6) Scripture commands us to be submissive, not to be a doormat. If your already being trampled on, chances are that will get worse. Marriage is 50 - 50. Make sure you are giving your share, but also be sure you are receiving yours as well. When you carry your load as well as someone elses you will tire out very easily.

(7) His family is his family. Short and simple. You can't change it. Don't try.
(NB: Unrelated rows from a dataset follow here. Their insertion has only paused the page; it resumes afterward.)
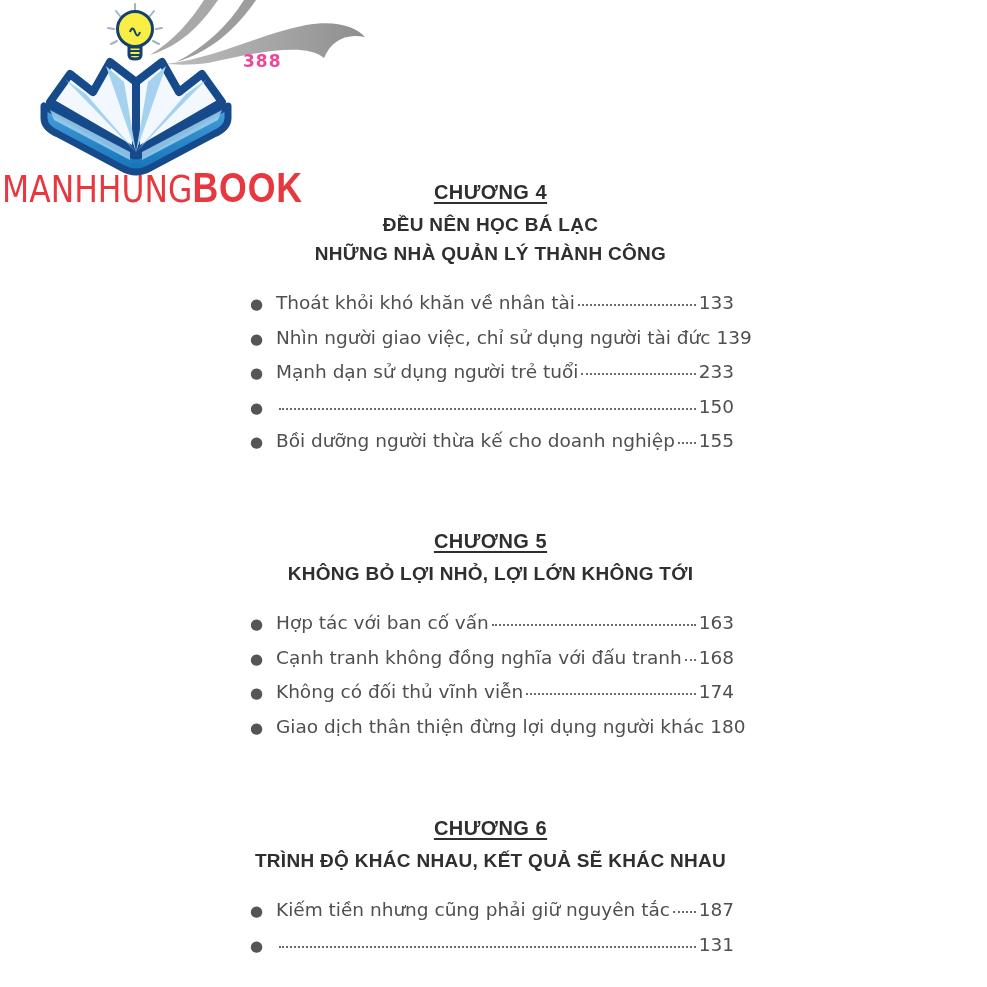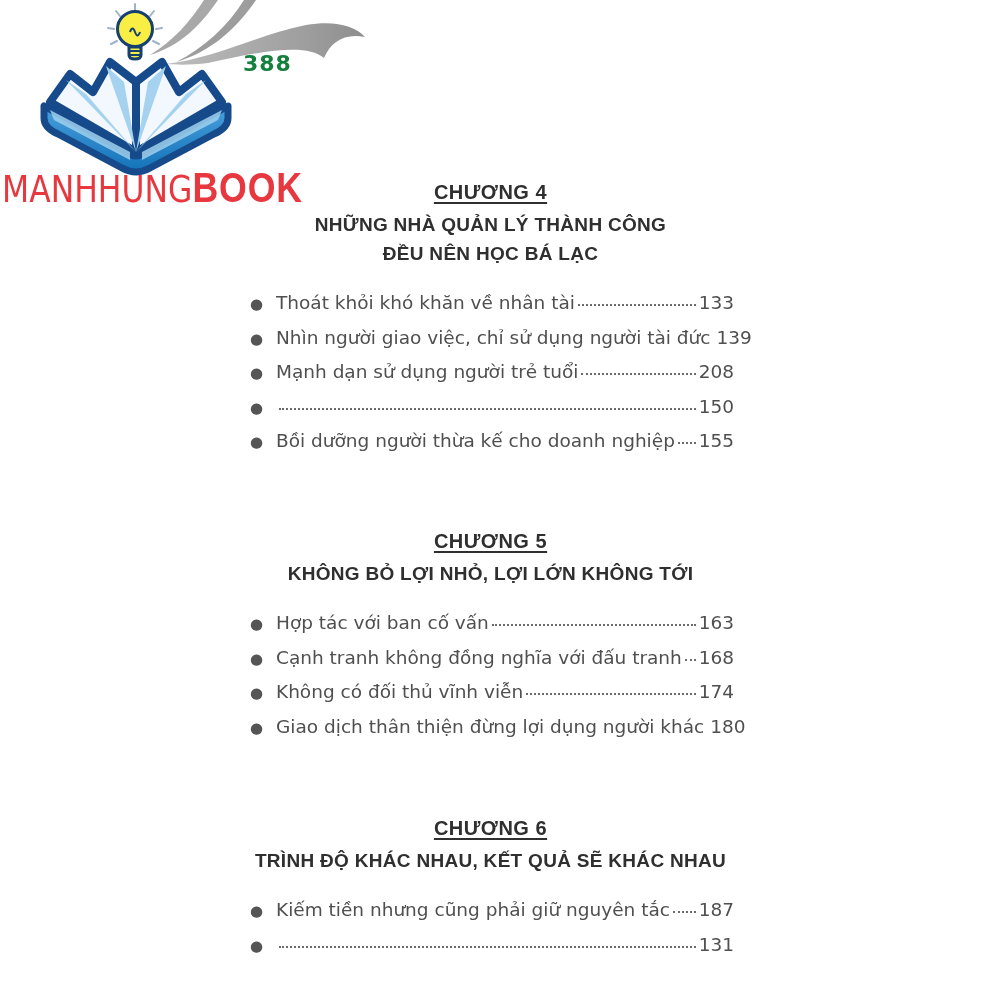"388" .pagenum { color: #15803d -> #ec4899; font-size: 22px -> 17px }
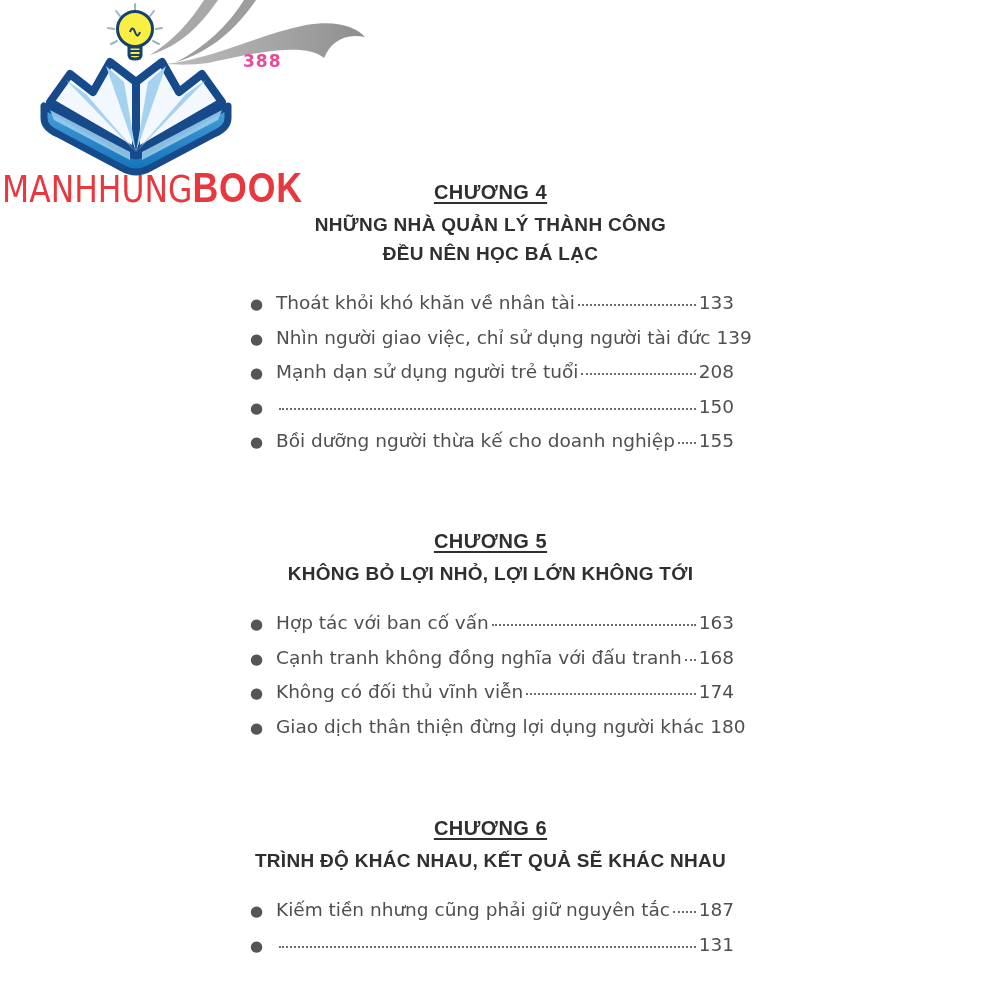"NHỮNG NHÀ QUẢN LÝ THÀNH" div { order: before "ĐỀU NÊN HỌC BÁ LẠC" -> after "ĐỀU NÊN HỌC BÁ LẠC" }
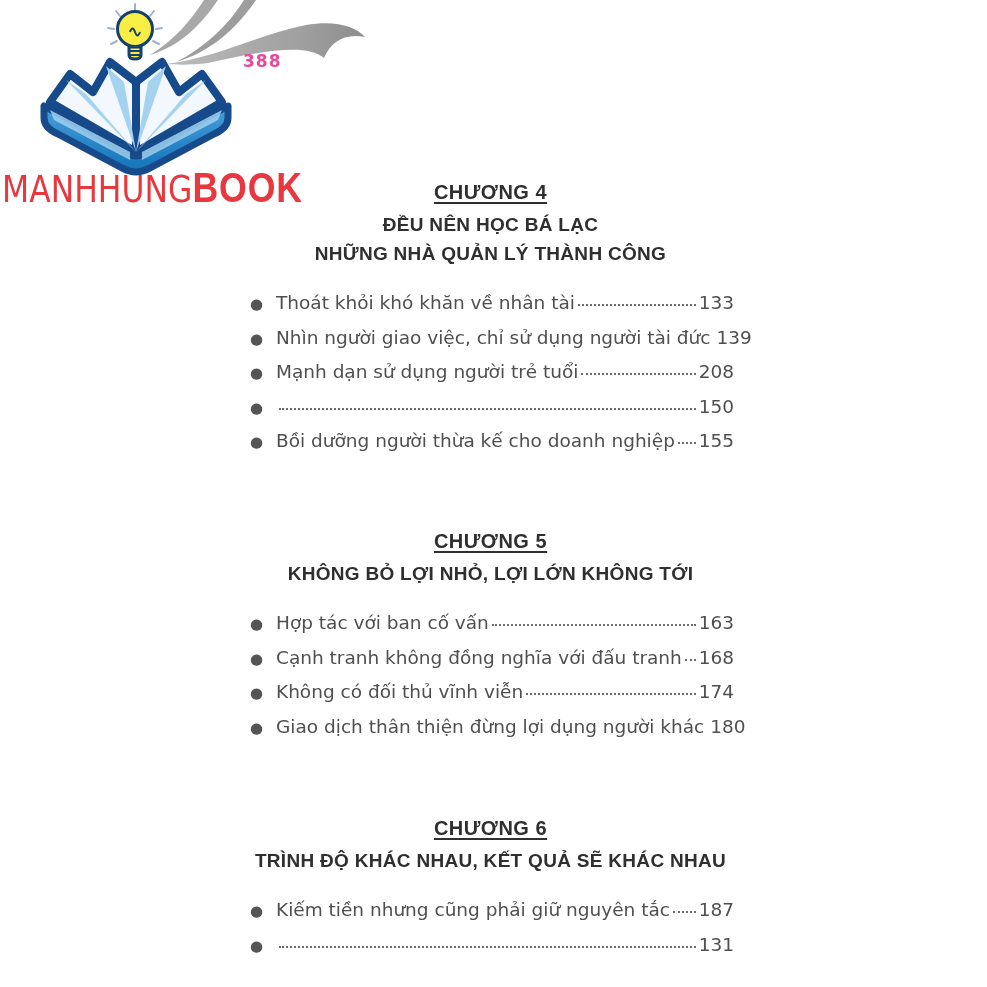"208" span.entry-page { text: 208 -> 233 }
8) I will end with this one: Enter your marriage meaning your vows, every single word of them. I don't think anyone would ever admit that there is one vow that they didn't take seriously, but if everyone entered into marriage with this frame of mind, divorce would not exist. Although they would never admit it, some people these days approach marriage as "well if it doesn't work out then we can always divorce." This should not be dear sister. And although I know you are sitting there agreeing with me, when the going gets tough, and trust me it will, you will have to look at that man and say I made a promise to you and I intend to see it through. Unfortunately we don't always get this one in return. I pray this never happens to you. It isn't a fun place to be. Nevertheless, as long as you approach it with this attitude, you will have fulfilled God's will for your marriage.

My prayer for you is that admist the trials marriage throws your way, you will have lots of laughter, make a ton of memories, and marry your best friend.  Oh and by the way, Best Wishes!